(Detected change data)
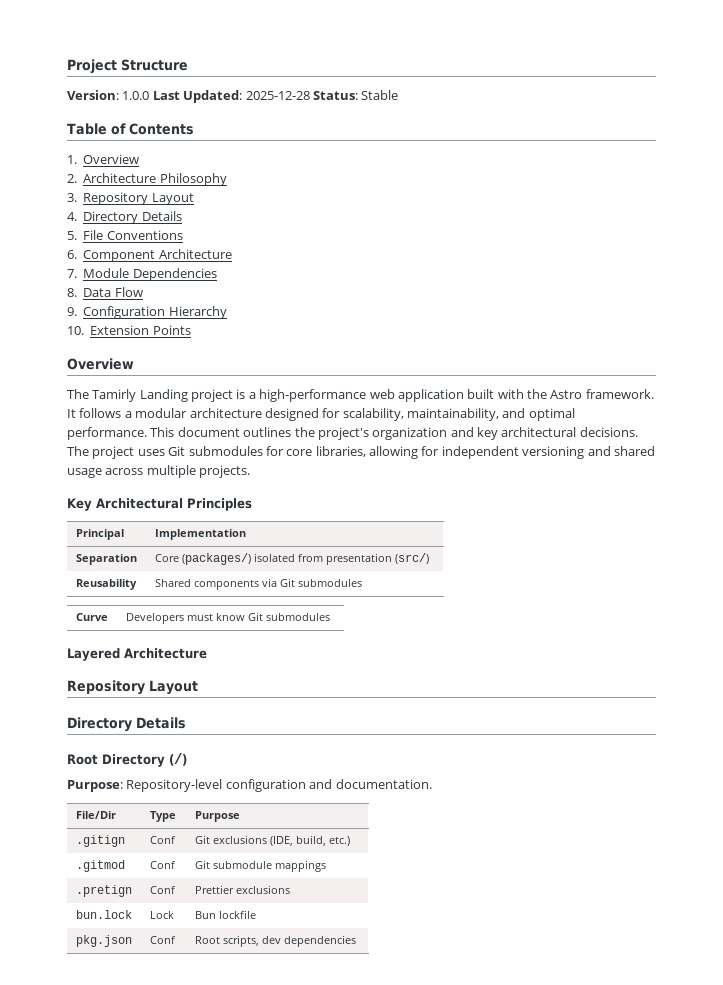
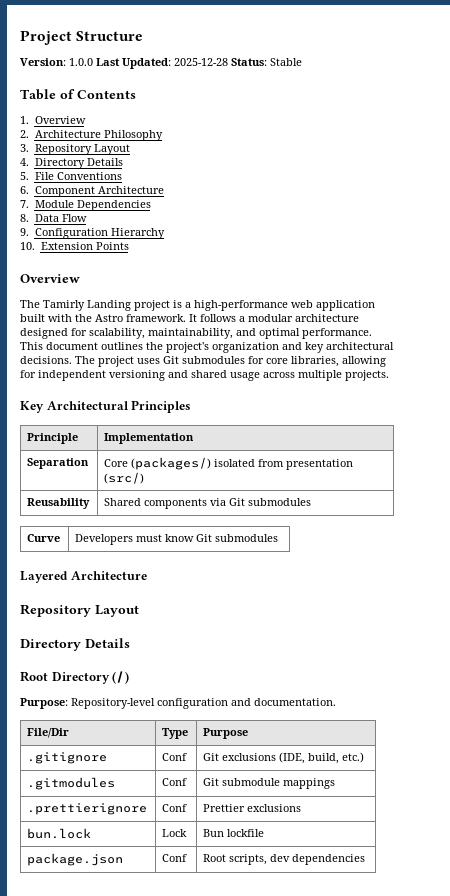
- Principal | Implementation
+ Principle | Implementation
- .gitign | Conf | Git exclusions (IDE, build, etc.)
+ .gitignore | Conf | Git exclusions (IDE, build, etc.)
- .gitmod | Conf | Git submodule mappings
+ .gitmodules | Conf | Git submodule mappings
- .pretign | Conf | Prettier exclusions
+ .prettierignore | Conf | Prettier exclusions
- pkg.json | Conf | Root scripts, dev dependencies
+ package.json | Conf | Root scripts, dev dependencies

### AIM OF THE EXERCISE
A word-for-word restatement of the lines running from the one with "Principle | Implementation" to the last line of the records is the whole answer.

### FINAL ANSWER
+ Principle | Implementation
- .gitign | Conf | Git exclusions (IDE, build, etc.)
+ .gitignore | Conf | Git exclusions (IDE, build, etc.)
- .gitmod | Conf | Git submodule mappings
+ .gitmodules | Conf | Git submodule mappings
- .pretign | Conf | Prettier exclusions
+ .prettierignore | Conf | Prettier exclusions
- pkg.json | Conf | Root scripts, dev dependencies
+ package.json | Conf | Root scripts, dev dependencies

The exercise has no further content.